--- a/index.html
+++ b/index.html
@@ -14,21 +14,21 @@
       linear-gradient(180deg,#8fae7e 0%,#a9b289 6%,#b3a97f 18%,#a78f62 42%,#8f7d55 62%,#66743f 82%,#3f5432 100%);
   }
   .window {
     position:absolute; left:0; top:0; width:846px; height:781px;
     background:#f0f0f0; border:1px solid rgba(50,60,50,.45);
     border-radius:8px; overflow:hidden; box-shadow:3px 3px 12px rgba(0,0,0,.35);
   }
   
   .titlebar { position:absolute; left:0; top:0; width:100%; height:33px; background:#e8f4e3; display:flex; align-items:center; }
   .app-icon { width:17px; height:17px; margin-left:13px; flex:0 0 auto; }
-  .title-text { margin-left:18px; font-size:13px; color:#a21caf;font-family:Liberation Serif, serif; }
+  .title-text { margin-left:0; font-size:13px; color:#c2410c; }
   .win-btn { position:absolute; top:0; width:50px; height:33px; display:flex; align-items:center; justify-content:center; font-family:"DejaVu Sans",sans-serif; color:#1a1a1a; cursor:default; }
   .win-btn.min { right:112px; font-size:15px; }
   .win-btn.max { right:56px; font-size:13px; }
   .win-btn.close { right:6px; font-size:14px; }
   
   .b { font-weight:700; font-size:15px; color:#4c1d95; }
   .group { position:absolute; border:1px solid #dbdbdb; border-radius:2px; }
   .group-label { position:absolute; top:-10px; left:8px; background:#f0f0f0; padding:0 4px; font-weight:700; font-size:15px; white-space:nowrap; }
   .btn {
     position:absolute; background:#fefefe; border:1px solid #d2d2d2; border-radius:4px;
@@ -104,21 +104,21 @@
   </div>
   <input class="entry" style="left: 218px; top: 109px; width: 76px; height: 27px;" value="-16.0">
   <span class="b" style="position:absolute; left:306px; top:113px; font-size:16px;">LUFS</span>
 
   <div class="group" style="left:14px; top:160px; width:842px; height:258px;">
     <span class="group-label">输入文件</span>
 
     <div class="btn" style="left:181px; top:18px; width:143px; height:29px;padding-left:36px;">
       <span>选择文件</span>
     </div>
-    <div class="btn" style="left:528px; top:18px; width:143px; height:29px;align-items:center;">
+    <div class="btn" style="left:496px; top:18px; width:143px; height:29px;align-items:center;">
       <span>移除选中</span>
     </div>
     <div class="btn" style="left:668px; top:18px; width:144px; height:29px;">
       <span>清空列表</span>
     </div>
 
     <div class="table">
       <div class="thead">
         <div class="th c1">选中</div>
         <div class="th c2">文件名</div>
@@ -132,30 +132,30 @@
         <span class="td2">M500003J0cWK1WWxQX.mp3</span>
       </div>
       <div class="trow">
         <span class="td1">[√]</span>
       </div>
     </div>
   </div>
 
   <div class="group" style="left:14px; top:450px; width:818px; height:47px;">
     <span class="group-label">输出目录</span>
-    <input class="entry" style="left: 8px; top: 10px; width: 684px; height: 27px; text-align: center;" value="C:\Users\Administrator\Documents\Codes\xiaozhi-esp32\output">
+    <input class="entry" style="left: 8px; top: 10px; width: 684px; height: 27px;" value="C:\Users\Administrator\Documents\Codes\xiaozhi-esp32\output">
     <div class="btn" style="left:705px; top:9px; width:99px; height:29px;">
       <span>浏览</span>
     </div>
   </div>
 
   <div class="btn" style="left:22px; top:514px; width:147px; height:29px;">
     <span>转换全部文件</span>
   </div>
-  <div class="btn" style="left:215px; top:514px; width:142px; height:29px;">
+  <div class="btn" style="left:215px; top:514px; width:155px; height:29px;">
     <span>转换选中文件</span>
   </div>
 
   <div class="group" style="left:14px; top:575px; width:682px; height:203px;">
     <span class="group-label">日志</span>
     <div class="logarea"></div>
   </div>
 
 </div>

[TASK GOAL]: Set down the data above once more so that nothing differs from the original.

[RESPONSE BELOW]:
--- a/index.html
+++ b/index.html
@@ -14,21 +14,21 @@
       linear-gradient(180deg,#8fae7e 0%,#a9b289 6%,#b3a97f 18%,#a78f62 42%,#8f7d55 62%,#66743f 82%,#3f5432 100%);
   }
   .window {
     position:absolute; left:0; top:0; width:846px; height:781px;
     background:#f0f0f0; border:1px solid rgba(50,60,50,.45);
     border-radius:8px; overflow:hidden; box-shadow:3px 3px 12px rgba(0,0,0,.35);
   }
   
   .titlebar { position:absolute; left:0; top:0; width:100%; height:33px; background:#e8f4e3; display:flex; align-items:center; }
   .app-icon { width:17px; height:17px; margin-left:13px; flex:0 0 auto; }
-  .title-text { margin-left:18px; font-size:13px; color:#a21caf;font-family:Liberation Serif, serif; }
+  .title-text { margin-left:0; font-size:13px; color:#c2410c; }
   .win-btn { position:absolute; top:0; width:50px; height:33px; display:flex; align-items:center; justify-content:center; font-family:"DejaVu Sans",sans-serif; color:#1a1a1a; cursor:default; }
   .win-btn.min { right:112px; font-size:15px; }
   .win-btn.max { right:56px; font-size:13px; }
   .win-btn.close { right:6px; font-size:14px; }
   
   .b { font-weight:700; font-size:15px; color:#4c1d95; }
   .group { position:absolute; border:1px solid #dbdbdb; border-radius:2px; }
   .group-label { position:absolute; top:-10px; left:8px; background:#f0f0f0; padding:0 4px; font-weight:700; font-size:15px; white-space:nowrap; }
   .btn {
     position:absolute; background:#fefefe; border:1px solid #d2d2d2; border-radius:4px;
@@ -104,21 +104,21 @@
   </div>
   <input class="entry" style="left: 218px; top: 109px; width: 76px; height: 27px;" value="-16.0">
   <span class="b" style="position:absolute; left:306px; top:113px; font-size:16px;">LUFS</span>
 
   <div class="group" style="left:14px; top:160px; width:842px; height:258px;">
     <span class="group-label">输入文件</span>
 
     <div class="btn" style="left:181px; top:18px; width:143px; height:29px;padding-left:36px;">
       <span>选择文件</span>
     </div>
-    <div class="btn" style="left:528px; top:18px; width:143px; height:29px;align-items:center;">
+    <div class="btn" style="left:496px; top:18px; width:143px; height:29px;align-items:center;">
       <span>移除选中</span>
     </div>
     <div class="btn" style="left:668px; top:18px; width:144px; height:29px;">
       <span>清空列表</span>
     </div>
 
     <div class="table">
       <div class="thead">
         <div class="th c1">选中</div>
         <div class="th c2">文件名</div>
@@ -132,30 +132,30 @@
         <span class="td2">M500003J0cWK1WWxQX.mp3</span>
       </div>
       <div class="trow">
         <span class="td1">[√]</span>
       </div>
     </div>
   </div>
 
   <div class="group" style="left:14px; top:450px; width:818px; height:47px;">
     <span class="group-label">输出目录</span>
-    <input class="entry" style="left: 8px; top: 10px; width: 684px; height: 27px; text-align: center;" value="C:\Users\Administrator\Documents\Codes\xiaozhi-esp32\output">
+    <input class="entry" style="left: 8px; top: 10px; width: 684px; height: 27px;" value="C:\Users\Administrator\Documents\Codes\xiaozhi-esp32\output">
     <div class="btn" style="left:705px; top:9px; width:99px; height:29px;">
       <span>浏览</span>
     </div>
   </div>
 
   <div class="btn" style="left:22px; top:514px; width:147px; height:29px;">
     <span>转换全部文件</span>
   </div>
-  <div class="btn" style="left:215px; top:514px; width:142px; height:29px;">
+  <div class="btn" style="left:215px; top:514px; width:155px; height:29px;">
     <span>转换选中文件</span>
   </div>
 
   <div class="group" style="left:14px; top:575px; width:682px; height:203px;">
     <span class="group-label">日志</span>
     <div class="logarea"></div>
   </div>
 
 </div>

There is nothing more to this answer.